──────── Supplied entries ────────

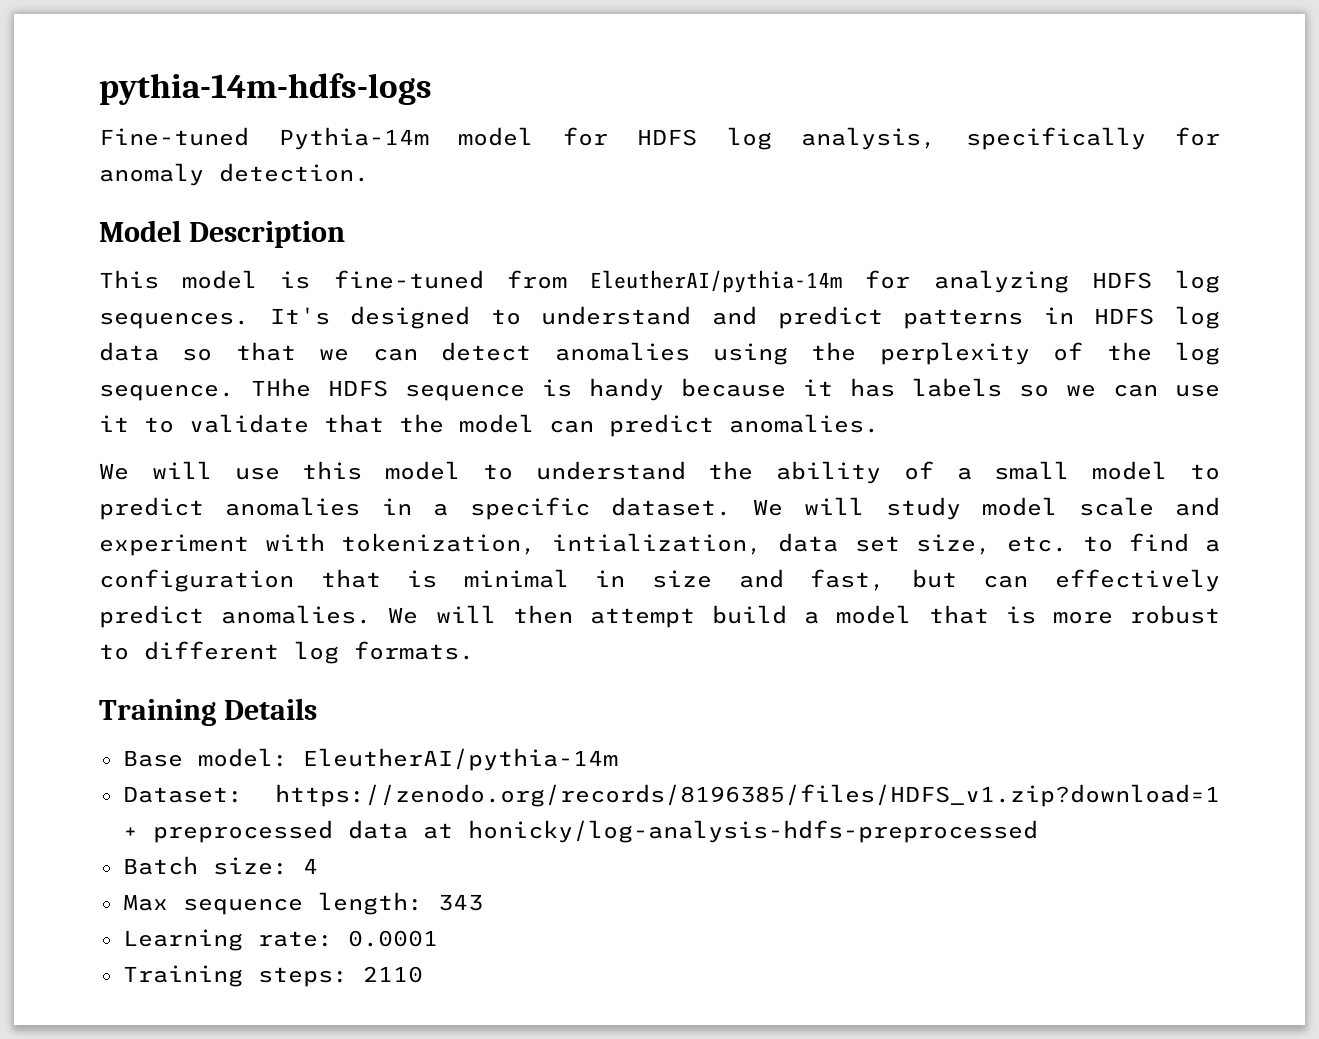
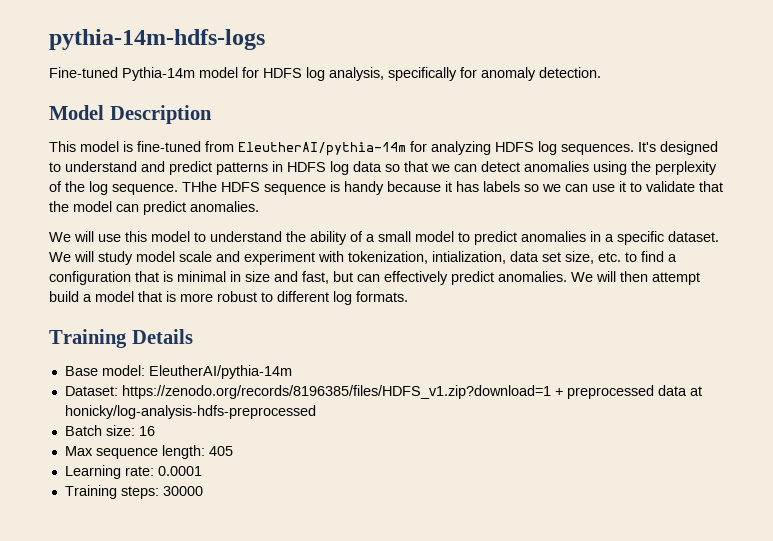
- Batch size: 4
+ Batch size: 16
- Max sequence length: 343
+ Max sequence length: 405
- Training steps: 2110
+ Training steps: 30000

────────

**Task to carry out:** A verbatim printout of the entries above is expected, free of pictures.

**Answer to this task:**
- Batch size: 4
+ Batch size: 16
- Max sequence length: 343
+ Max sequence length: 405
- Training steps: 2110
+ Training steps: 30000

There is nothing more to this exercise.